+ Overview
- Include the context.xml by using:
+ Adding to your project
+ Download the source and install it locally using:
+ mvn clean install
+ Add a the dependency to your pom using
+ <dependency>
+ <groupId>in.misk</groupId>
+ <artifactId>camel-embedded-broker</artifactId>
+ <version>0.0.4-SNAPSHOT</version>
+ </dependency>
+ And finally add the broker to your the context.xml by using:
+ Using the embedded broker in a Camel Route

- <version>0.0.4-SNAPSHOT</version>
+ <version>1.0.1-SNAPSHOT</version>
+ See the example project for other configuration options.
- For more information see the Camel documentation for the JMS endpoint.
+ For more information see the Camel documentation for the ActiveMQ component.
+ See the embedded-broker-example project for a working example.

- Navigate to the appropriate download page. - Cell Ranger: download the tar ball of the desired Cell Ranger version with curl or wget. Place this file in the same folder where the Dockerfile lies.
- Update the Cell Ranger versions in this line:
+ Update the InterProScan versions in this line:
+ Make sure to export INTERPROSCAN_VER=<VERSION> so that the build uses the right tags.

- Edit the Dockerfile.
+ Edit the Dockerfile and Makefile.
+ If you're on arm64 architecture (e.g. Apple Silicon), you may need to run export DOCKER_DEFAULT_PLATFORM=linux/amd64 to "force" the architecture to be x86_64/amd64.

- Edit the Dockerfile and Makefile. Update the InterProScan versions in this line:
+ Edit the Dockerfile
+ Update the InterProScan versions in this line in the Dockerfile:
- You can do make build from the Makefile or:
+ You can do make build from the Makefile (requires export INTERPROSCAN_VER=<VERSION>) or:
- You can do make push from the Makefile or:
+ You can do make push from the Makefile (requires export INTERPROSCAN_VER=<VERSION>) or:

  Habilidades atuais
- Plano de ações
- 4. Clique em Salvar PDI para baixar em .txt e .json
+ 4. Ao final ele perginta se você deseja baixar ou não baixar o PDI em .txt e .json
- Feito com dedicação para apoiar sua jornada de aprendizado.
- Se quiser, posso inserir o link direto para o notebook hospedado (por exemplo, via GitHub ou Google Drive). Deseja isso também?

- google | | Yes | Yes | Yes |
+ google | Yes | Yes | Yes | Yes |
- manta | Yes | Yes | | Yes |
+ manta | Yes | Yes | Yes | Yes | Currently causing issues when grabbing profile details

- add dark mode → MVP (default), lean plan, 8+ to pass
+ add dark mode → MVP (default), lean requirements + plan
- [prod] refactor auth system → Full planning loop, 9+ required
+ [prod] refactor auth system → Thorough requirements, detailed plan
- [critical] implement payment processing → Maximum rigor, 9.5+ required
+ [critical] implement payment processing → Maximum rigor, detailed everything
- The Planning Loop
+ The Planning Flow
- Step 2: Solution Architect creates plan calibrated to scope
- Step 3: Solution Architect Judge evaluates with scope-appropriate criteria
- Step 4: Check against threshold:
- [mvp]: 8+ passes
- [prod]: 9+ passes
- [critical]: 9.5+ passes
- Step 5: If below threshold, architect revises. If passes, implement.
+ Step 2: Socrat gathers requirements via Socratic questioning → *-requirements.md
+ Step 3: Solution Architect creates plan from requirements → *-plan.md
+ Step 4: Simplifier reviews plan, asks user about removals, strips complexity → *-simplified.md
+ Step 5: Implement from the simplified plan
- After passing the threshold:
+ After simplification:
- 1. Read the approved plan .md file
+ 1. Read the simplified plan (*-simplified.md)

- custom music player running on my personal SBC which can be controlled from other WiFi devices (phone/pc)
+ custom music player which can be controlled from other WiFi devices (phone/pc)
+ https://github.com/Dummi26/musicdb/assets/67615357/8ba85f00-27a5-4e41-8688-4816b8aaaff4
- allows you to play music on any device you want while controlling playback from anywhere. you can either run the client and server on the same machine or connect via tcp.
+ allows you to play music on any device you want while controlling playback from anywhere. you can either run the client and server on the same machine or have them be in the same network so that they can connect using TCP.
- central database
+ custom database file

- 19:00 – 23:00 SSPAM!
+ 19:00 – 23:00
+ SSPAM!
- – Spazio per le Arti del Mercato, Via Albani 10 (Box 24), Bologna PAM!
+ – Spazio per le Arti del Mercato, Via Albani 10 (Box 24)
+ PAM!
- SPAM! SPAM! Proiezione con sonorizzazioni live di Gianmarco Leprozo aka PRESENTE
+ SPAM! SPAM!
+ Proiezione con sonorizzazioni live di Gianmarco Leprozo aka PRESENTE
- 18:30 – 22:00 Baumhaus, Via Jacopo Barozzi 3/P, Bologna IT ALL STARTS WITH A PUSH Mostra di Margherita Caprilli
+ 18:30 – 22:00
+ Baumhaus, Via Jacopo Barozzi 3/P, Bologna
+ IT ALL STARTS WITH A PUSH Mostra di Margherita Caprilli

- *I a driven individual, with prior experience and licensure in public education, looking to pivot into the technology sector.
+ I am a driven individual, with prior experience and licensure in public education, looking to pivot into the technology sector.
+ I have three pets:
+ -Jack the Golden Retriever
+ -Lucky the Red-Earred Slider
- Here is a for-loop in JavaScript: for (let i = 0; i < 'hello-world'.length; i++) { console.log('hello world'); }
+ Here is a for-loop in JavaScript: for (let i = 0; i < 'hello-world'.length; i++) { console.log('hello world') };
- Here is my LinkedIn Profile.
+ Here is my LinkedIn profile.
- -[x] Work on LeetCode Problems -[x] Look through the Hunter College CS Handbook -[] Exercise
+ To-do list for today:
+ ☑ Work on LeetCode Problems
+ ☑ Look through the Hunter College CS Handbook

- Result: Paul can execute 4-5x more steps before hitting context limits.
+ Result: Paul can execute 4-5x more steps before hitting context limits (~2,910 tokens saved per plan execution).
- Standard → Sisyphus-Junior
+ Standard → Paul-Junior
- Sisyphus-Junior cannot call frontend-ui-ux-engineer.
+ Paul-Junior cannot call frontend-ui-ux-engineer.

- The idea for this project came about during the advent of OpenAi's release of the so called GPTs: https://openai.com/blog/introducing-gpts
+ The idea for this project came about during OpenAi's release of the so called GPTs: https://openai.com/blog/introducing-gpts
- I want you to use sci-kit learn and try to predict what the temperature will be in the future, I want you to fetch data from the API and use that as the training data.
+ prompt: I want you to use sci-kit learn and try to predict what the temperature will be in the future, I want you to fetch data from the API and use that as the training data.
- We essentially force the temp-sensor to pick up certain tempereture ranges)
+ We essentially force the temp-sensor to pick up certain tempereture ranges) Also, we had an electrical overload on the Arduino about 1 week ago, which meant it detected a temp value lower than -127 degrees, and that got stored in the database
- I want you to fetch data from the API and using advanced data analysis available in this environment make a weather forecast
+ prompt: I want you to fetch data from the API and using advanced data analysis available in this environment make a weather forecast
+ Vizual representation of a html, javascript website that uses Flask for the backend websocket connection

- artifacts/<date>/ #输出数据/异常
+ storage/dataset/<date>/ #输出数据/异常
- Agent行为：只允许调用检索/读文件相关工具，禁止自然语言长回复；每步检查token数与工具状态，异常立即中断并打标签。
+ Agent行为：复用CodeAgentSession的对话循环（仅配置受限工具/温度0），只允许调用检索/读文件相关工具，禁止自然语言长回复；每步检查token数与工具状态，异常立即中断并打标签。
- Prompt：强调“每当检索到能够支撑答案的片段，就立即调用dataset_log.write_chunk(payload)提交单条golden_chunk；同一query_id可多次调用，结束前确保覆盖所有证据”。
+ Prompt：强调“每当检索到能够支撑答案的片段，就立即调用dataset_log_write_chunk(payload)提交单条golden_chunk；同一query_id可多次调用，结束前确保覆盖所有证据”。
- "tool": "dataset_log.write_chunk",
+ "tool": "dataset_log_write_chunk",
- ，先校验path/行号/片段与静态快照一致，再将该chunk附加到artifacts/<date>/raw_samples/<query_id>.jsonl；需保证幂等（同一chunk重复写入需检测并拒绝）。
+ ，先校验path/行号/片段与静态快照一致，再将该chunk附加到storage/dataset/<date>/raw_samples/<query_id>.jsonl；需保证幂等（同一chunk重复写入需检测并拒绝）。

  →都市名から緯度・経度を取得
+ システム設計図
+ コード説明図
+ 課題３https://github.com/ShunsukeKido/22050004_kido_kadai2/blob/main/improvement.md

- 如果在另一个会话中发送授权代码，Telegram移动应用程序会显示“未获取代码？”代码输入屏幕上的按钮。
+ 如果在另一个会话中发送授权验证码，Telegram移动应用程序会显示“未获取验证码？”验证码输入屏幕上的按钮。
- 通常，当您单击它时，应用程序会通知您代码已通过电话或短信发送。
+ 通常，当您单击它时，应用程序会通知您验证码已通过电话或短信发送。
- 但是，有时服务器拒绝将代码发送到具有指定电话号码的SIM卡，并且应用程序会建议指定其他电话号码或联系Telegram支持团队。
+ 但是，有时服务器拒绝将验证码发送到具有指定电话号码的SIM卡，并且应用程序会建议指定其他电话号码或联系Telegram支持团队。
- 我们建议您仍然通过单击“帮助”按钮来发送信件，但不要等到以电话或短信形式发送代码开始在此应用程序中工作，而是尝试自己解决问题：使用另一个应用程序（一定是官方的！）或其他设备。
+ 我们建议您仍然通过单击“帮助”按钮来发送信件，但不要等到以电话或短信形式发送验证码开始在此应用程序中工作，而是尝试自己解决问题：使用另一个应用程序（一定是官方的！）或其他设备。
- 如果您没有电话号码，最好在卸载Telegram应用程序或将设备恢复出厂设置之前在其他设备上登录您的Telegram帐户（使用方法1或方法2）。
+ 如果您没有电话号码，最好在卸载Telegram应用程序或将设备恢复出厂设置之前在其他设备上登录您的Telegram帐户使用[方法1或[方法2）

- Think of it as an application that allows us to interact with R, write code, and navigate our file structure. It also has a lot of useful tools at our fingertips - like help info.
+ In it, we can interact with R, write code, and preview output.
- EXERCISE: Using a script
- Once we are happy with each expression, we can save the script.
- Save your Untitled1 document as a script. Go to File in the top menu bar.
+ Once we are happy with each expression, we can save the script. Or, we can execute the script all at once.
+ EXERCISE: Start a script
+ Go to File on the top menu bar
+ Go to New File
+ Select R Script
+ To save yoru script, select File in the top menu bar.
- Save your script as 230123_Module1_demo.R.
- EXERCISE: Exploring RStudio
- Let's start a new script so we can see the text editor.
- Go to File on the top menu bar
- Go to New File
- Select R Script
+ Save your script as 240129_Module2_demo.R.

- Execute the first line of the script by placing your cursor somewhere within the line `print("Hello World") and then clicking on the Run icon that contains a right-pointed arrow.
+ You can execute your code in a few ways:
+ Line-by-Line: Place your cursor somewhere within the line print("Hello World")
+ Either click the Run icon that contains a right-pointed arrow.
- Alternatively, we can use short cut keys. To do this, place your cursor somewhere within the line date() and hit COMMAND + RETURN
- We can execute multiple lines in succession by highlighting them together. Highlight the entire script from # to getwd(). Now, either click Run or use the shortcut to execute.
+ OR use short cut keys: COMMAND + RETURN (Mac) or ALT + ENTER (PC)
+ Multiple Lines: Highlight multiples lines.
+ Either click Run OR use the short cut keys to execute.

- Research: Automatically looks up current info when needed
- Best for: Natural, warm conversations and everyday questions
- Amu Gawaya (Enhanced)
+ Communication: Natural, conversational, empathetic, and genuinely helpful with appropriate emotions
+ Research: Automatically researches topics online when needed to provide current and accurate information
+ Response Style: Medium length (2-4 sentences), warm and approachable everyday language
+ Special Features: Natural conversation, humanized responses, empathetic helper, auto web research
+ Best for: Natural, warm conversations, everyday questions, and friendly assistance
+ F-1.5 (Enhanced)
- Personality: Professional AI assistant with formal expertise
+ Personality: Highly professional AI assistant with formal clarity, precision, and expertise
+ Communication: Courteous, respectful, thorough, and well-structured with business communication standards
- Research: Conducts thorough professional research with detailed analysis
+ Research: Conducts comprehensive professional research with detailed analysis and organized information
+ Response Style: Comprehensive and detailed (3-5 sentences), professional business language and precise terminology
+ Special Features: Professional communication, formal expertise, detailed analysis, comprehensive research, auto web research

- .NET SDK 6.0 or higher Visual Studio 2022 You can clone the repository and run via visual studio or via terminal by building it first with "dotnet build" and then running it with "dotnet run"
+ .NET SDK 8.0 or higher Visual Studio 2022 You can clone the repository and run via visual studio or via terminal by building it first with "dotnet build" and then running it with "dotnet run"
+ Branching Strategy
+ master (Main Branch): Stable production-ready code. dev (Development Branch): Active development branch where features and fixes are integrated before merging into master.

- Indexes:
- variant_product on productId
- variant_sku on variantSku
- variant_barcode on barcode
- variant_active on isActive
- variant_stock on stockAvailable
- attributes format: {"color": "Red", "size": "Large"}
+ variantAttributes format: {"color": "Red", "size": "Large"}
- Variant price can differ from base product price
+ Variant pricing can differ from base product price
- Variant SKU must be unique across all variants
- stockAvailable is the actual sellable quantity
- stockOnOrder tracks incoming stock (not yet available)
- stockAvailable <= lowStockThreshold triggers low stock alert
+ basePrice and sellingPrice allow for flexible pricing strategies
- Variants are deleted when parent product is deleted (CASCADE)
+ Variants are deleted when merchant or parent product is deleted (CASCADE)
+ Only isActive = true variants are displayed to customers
■ ■ ■ ■ ■ ■ ■
### ACTIVITY
Set down exactly the lines above that run from the start of the listing to the line with "- Edit the Dockerfile.". Leave out every later line.

### EXPECTED ANSWER
+ Overview
- Include the context.xml by using:
+ Adding to your project
+ Download the source and install it locally using:
+ mvn clean install
+ Add a the dependency to your pom using
+ <dependency>
+ <groupId>in.misk</groupId>
+ <artifactId>camel-embedded-broker</artifactId>
+ <version>0.0.4-SNAPSHOT</version>
+ </dependency>
+ And finally add the broker to your the context.xml by using:
+ Using the embedded broker in a Camel Route

- <version>0.0.4-SNAPSHOT</version>
+ <version>1.0.1-SNAPSHOT</version>
+ See the example project for other configuration options.
- For more information see the Camel documentation for the JMS endpoint.
+ For more information see the Camel documentation for the ActiveMQ component.
+ See the embedded-broker-example project for a working example.

- Navigate to the appropriate download page. - Cell Ranger: download the tar ball of the desired Cell Ranger version with curl or wget. Place this file in the same folder where the Dockerfile lies.
- Update the Cell Ranger versions in this line:
+ Update the InterProScan versions in this line:
+ Make sure to export INTERPROSCAN_VER=<VERSION> so that the build uses the right tags.

- Edit the Dockerfile.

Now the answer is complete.